En el caso del girasol, la suba está más ligada a la oferta. La menor producción en Ucrania, afectada por problemas climáticos y por el agravamiento del conflicto con Rusia, ajustó el mercado global. A eso se suman bombardeos que redujeron la capacidad de molienda, un factor clave en un cultivo donde pocos países concentran las exportaciones.
La referencia internacional, el aceite que cotiza en Rotterdam, reflejó con claridad esa tensión, con valores muy por encima de los registrados un mes atrás.
Para Gustavo Idígoras, presidente de Ciara-CEC, este escenario abre una ventana de oportunidad para la Argentina. «Los problemas productivos en Europa y la guerra en Ucrania dejan una demanda insatisfecha en mercados de alto consumo», señaló.
No es un dato menor: en 2025 la Argentina cerró con exportaciones récord de aceite de girasol, y el desafío es sostener y ampliar esa presencia, aprovechando la capacidad instalada de la industria aceitera y el agregado de valor local.

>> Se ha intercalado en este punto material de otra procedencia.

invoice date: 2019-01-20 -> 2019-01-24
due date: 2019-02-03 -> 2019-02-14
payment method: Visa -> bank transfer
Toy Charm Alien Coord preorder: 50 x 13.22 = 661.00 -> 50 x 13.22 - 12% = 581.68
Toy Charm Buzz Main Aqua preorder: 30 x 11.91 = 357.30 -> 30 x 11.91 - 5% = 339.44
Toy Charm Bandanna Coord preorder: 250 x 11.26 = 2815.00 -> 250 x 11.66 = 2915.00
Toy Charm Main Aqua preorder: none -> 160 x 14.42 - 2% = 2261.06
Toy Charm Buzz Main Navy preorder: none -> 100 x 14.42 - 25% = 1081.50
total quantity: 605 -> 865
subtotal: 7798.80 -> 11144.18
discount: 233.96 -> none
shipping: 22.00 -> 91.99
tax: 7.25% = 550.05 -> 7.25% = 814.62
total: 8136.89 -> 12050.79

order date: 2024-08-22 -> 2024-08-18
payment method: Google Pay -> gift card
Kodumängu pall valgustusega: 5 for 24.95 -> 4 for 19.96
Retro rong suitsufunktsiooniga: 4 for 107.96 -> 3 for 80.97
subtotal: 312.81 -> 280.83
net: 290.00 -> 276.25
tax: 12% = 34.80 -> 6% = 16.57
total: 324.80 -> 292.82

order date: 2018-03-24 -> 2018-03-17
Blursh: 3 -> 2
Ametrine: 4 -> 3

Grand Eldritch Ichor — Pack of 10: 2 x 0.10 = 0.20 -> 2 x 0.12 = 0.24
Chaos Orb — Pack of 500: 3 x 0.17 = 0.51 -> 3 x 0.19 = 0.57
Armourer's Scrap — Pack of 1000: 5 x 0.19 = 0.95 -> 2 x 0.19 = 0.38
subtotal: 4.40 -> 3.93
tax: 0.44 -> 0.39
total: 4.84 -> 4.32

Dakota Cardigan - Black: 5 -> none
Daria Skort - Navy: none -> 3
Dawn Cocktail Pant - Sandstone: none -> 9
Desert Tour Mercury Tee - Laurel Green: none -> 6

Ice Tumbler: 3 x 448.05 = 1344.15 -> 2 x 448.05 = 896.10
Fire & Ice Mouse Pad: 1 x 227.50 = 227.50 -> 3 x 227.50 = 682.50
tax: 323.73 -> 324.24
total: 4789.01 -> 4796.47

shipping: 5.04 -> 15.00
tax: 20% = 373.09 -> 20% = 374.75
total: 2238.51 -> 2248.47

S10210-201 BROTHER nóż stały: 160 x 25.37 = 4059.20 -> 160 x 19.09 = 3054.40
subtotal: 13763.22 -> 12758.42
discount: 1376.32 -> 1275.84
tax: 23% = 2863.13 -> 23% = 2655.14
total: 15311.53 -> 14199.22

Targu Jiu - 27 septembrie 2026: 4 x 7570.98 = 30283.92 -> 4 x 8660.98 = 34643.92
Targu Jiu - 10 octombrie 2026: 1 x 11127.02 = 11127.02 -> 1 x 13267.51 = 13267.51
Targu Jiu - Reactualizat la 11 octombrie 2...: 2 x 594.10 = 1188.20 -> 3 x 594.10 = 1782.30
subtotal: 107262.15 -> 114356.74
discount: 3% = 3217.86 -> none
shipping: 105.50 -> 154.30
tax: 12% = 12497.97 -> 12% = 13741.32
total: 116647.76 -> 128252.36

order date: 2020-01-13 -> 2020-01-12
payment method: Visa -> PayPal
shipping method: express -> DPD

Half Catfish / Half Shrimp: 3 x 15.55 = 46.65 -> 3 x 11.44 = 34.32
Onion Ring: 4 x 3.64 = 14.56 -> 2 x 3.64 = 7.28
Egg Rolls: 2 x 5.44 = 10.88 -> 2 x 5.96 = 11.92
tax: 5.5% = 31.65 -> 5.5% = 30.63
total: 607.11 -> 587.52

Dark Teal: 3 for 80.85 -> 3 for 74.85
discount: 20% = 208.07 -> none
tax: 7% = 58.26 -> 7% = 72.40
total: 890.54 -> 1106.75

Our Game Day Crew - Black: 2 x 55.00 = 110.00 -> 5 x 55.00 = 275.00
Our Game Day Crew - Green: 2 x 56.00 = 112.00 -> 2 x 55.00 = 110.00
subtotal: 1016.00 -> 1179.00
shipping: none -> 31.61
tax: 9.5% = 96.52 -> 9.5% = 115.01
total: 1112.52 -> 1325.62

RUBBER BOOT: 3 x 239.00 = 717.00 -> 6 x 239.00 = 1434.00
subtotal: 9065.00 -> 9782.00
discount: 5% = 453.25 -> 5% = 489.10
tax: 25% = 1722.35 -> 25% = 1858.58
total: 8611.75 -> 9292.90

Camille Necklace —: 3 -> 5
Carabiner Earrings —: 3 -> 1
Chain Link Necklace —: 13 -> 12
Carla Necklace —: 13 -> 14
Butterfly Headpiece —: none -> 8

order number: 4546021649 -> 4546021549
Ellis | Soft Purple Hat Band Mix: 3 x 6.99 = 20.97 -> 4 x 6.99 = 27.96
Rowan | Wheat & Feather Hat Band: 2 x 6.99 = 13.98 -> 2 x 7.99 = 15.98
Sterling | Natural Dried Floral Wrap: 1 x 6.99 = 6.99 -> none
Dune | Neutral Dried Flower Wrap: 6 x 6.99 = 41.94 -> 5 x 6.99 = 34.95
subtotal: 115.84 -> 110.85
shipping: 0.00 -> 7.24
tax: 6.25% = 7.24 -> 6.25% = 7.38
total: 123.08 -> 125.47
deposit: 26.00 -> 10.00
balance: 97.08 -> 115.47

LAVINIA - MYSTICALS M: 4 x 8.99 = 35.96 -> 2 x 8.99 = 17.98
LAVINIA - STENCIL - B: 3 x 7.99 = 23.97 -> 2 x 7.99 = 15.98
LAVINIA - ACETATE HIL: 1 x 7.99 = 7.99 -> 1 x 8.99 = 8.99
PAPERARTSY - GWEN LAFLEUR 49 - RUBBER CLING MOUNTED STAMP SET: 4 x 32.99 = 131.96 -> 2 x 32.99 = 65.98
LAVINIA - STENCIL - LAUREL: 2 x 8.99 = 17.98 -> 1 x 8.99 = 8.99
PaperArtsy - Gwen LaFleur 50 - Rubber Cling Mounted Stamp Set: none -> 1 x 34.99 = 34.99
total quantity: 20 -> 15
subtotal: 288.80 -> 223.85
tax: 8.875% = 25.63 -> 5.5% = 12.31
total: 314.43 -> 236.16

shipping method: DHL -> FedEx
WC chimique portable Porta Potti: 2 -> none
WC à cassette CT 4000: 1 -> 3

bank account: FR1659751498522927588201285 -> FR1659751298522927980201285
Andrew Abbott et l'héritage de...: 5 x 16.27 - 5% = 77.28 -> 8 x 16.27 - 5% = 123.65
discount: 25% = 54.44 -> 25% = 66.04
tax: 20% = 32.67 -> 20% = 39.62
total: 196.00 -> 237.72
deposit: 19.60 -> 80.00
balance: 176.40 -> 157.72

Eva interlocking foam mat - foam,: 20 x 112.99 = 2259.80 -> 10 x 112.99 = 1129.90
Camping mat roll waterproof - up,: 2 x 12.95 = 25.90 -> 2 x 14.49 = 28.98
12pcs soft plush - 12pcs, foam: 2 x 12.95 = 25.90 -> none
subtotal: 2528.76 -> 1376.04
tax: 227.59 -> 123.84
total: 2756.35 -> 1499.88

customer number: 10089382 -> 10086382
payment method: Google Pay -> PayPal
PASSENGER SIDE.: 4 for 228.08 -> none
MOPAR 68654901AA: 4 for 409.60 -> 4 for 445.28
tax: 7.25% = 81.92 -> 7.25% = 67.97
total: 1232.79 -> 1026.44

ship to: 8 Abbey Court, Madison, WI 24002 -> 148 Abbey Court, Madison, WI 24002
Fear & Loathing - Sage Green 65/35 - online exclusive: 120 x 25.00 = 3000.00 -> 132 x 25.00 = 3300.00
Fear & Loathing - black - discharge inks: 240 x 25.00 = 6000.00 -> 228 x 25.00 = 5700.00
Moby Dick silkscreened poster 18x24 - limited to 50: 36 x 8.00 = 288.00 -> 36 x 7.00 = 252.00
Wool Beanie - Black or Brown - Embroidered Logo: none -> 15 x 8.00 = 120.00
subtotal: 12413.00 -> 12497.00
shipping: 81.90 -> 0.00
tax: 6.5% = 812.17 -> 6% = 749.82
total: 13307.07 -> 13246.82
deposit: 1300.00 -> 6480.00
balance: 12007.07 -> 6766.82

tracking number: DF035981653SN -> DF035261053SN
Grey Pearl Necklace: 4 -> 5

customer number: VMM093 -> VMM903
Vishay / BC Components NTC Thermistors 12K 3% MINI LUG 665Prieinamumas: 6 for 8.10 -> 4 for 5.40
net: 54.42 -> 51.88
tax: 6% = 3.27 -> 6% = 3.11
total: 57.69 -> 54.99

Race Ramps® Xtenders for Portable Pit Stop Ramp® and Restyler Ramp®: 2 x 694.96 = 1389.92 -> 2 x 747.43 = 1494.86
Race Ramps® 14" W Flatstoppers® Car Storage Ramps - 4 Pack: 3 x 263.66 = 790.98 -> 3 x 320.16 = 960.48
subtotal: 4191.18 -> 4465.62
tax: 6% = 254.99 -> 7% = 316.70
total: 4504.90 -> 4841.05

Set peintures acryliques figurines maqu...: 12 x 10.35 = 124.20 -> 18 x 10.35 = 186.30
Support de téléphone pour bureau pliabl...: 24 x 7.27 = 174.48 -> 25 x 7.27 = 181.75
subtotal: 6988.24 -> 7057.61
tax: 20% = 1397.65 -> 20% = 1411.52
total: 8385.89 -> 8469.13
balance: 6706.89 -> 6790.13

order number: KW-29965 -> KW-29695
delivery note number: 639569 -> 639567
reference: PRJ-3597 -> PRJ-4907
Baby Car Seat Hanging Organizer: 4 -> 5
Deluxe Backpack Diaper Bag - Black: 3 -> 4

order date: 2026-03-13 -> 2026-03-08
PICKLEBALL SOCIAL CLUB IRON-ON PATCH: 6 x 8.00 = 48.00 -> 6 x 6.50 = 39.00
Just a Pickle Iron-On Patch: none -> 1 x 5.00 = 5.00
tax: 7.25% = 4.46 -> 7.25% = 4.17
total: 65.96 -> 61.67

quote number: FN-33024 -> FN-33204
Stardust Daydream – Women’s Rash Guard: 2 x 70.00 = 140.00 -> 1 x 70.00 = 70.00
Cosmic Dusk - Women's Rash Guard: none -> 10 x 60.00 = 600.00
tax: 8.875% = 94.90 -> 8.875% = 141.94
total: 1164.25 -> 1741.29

La mejora de los precios eleva la capacidad teórica de pago de la industria, aunque en el mercado interno todavía pesa la cercanía de una cosecha de girasol que podría ser récord y la fuerte oferta disponible. En el trasfondo, siguen jugando factores bien argentinos: retenciones, brecha cambiaria y reglas de juego que condicionan la competitividad frente a vecinos como Brasil.
El rally del aceite de soja y del girasol confirma que el mundo sigue demandando energía y alimentos, y que la Argentina tiene productos estratégicos para aprovecharlo. El desafío es transformar estos precios en una oportunidad sostenida, con más exportaciones, más dólares y mayor agregado de valor, en un contexto regional y global que vuelve a mirar al agro como protagonista.